Abstract

Neuronal primary cilia are signaling organelles with crucial roles in brain development and disease. Cilia structure is decisive for their signaling capacities but the mechanisms regulating it are poorly understood. We identify Fbxo41 as a novel Skp1/Cullin1/F-box (SCF) E3-ligase complex subunit that targets to neuronal centrioles where its accumulation promotes disassembly of primary cilia, and affects sonic hedgehog signaling, a canonical ciliary pathway. Fbxo41 targeting to centrioles requires its Coiled-coil and F-box domains. Levels of Fbxo41 at the centrioles inversely correlate with neuronal cilia length, and mutations that disrupt Fbxo41 targeting or assembly into SCF-complexes also disturb its function in cilia disassembly and signaling. Fbxo41 dependent cilia disassembly in mitotic and post-mitotic cells requires rearrangements of the actin-cytoskeleton, but requires Aurora A kinase activation only in mitotic cells, highlighting important mechanistical differences controlling cilia size between mitotic and post-mitotic cells.

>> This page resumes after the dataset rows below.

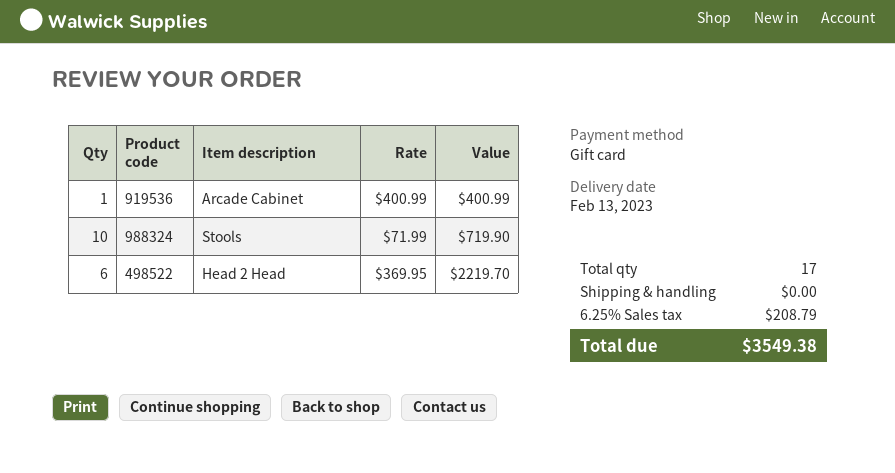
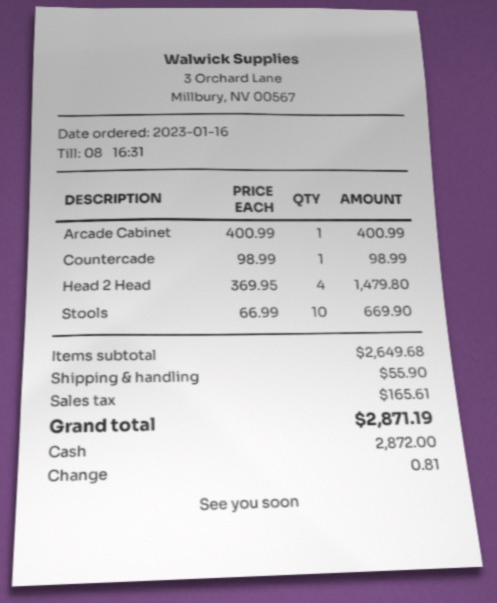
payment method: gift card -> cash
Stools: 10 x 71.99 = 719.90 -> 10 x 66.99 = 669.90
Head 2 Head: 6 x 369.95 = 2219.70 -> 4 x 369.95 = 1479.80
Countercade: none -> 1 x 98.99 = 98.99
shipping: 0.00 -> 55.90
tax: 208.79 -> 165.61
total: 3549.38 -> 2871.19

Phorbol esters induce recruitment of overexpressed Fbxo41 to centrioles and cilia disassembly in neurons, but disassembly can also occur in absence of Fbxo41. We propose that Fbxo41 targeting to centrosomes regulates neuronal cilia structure and signaling capacity in addition to Fbxo41-independent pathways controlling cilia size.

Highlights

  • Primary cilia are antennae-like sensory organelles that project from the plasma membrane of a wide variety of cells, including neurons

  • In this study we show that Fbxo[41] assembles into an SCF complex, targets to neuronal centrioles, and its accumulation promotes disassembly of primary cilia

  • Endogenous Fbxo[41] located throughout the cytosol with distinctive enrichments in the soma, which co-localized with the pericentriolar protein Pericentrin (Fig. 1d), but Fbxo41-EGFP did not colocalize with several other somatic organelles (Supplementary Fig. S2)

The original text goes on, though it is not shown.